Special Economic Zones (SEZs) are areas developed by the government for high-value economic activities with international competitiveness.
Areas designated as SEZs offer various facilities to ease the burden on investors and businesses, including fiscal incentives such as certain tax exemptions, and non-fiscal facilities such as streamlined business and immigration permits, among others.
According to a report by the National KEK Council, in 2023 Indonesia had 20 SEZs that successfully attracted a total investment of Rp66 trillion.

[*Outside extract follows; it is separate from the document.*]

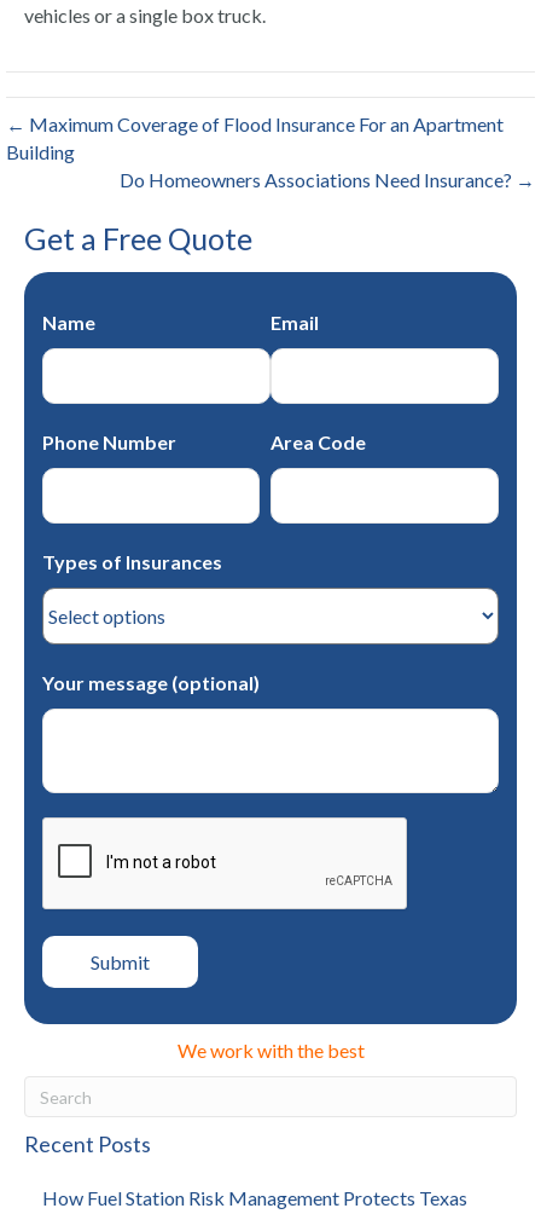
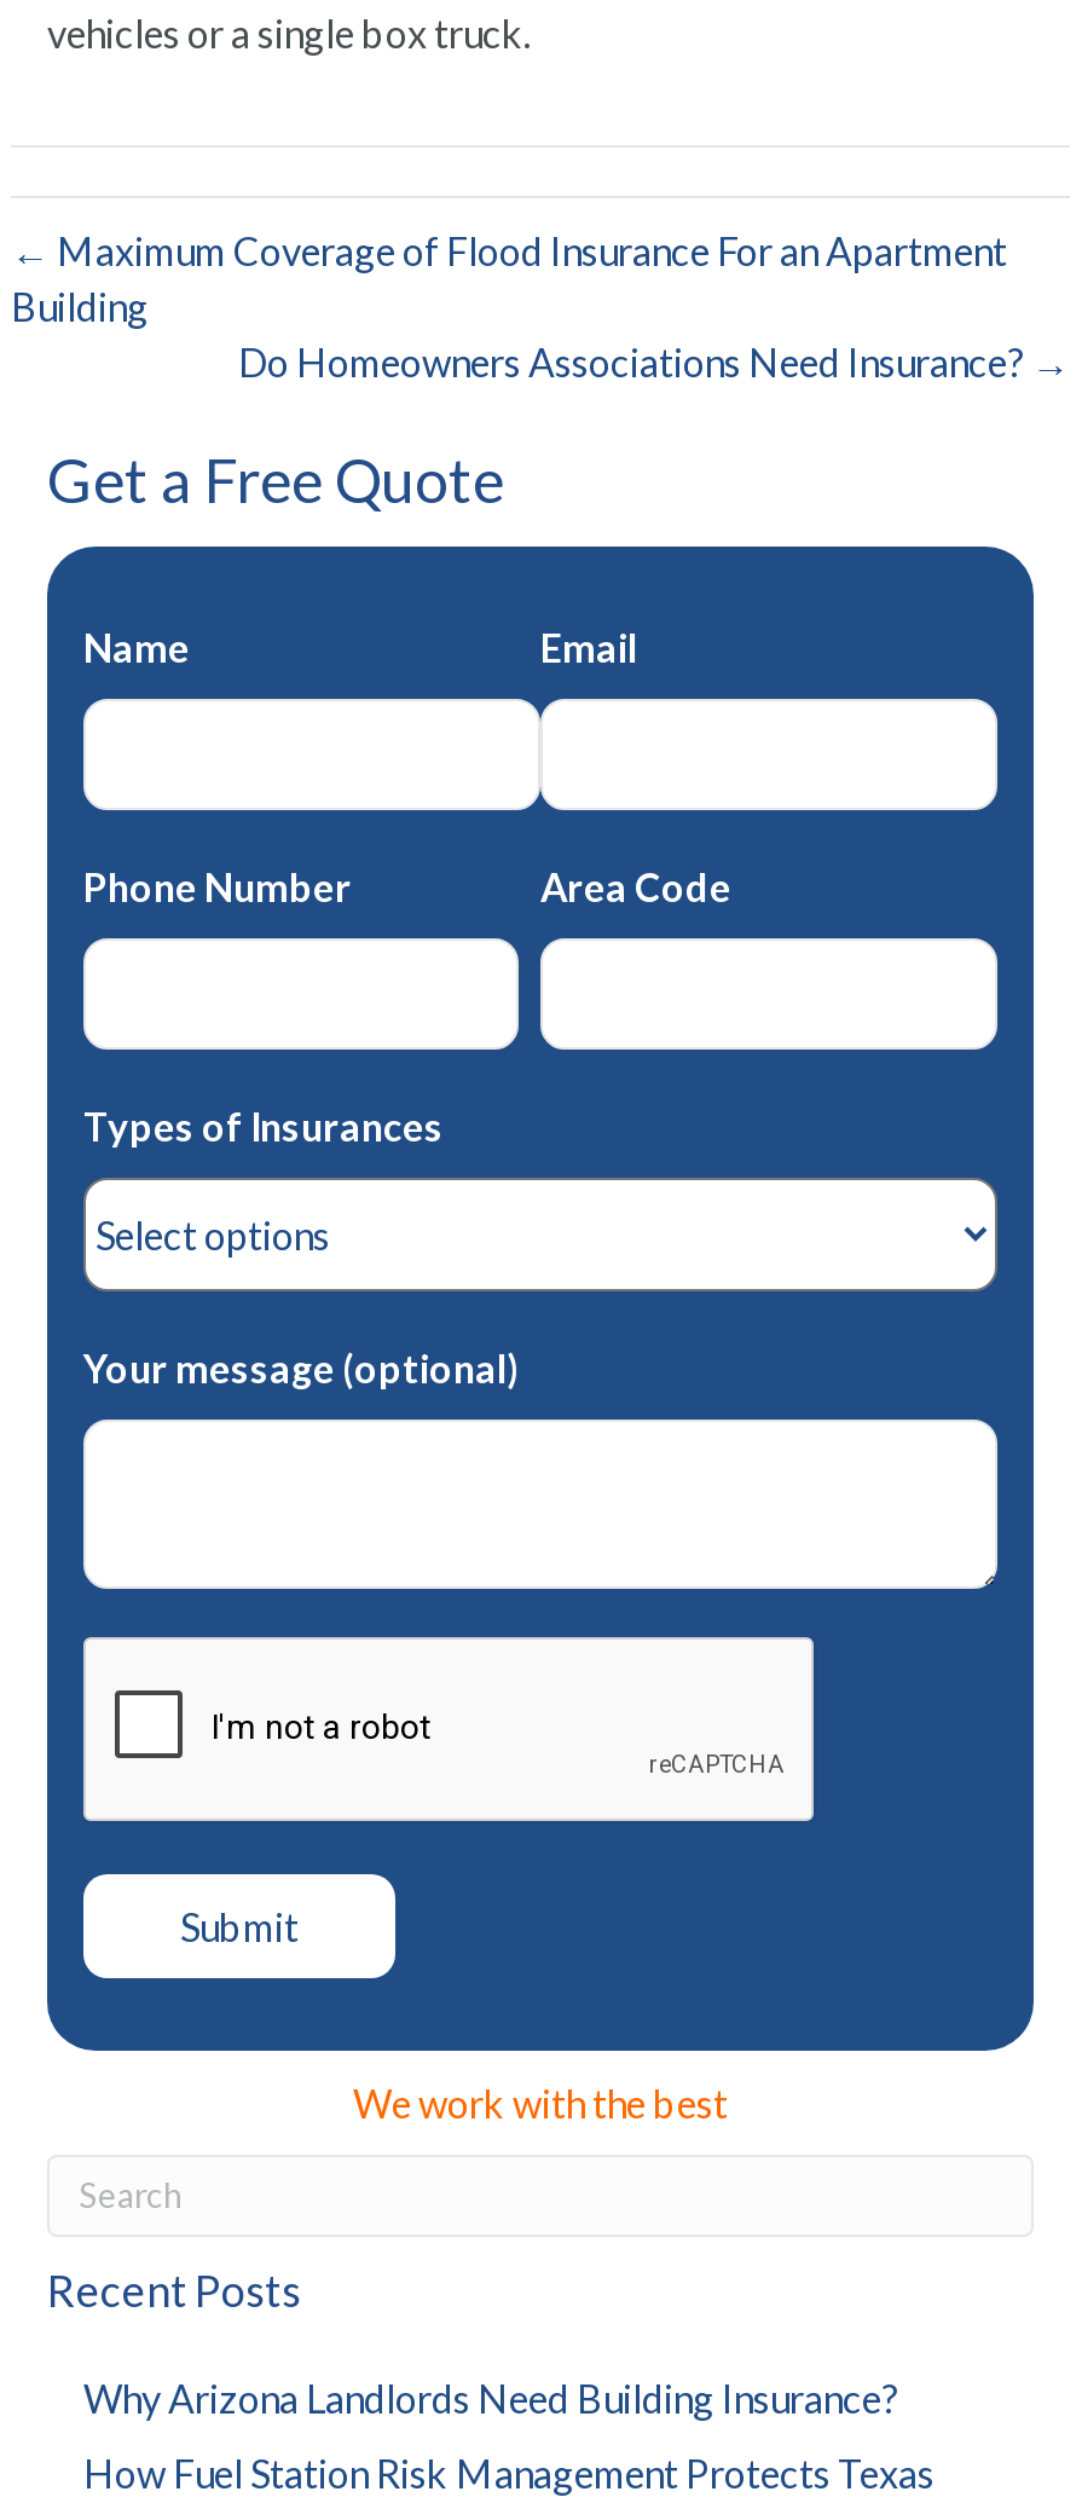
none -> [83,2373,898,2419] Why Arizona Landlords Need Building Insurance?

The largest investment in 2023 went to the Gresik SEZ, amounting to Rp33.4 trillion or 50.6% of the total realization.
Following Gresik are the Kendal, Sei Mangkei, Lido, Sanur, Galang Batang, Singhasari, Palu, Mandalika, and Kura Kura Bali SEZs, with investment values as shown in the graph.

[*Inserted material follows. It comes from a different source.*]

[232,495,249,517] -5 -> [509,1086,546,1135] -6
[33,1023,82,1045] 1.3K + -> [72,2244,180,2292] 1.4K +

The following details the industries developed in these 10 SEZs:
1. Gresik SEZ (East Java): Metal, electronics, chemical, and energy industries.
2. Kendal SEZ (Central Java): Textile, fashion, furniture, food and beverage, automotive, and electronics industries.
3. Sei Mangkei SEZ (North Sumatra): Palm oil processing, rubber, tourism, and logistics industries.
4. Lido SEZ (West Java): Tourism and creative industries.
5. Sanur SEZ (Bali): Healthcare and tourism industries.
6. Galang Batang SEZ (Riau Islands): Bauxite processing and logistics industries.
7. Singhasari SEZ (East Java): Tourism and technology industries.
8. Palu SEZ (Central Sulawesi): Base metal and logistics industries.
9. Mandalika SEZ (West Nusa Tenggara): Tourism industry.
10. Kura Kura Bali SEZ (Bali): Tourism and creative industries.
This year, the government is preparing the establishment of 4 new SEZs with a total investment value of Rp161 trillion.
“[The new SEZs] have been approved, but to be officially designated as SEZs, we need a Government Regulation to be signed by the President,” said the Acting Secretary General of the National KEK Council, Rizal Edwin, as reported by Antara on Monday (July 22, 2024).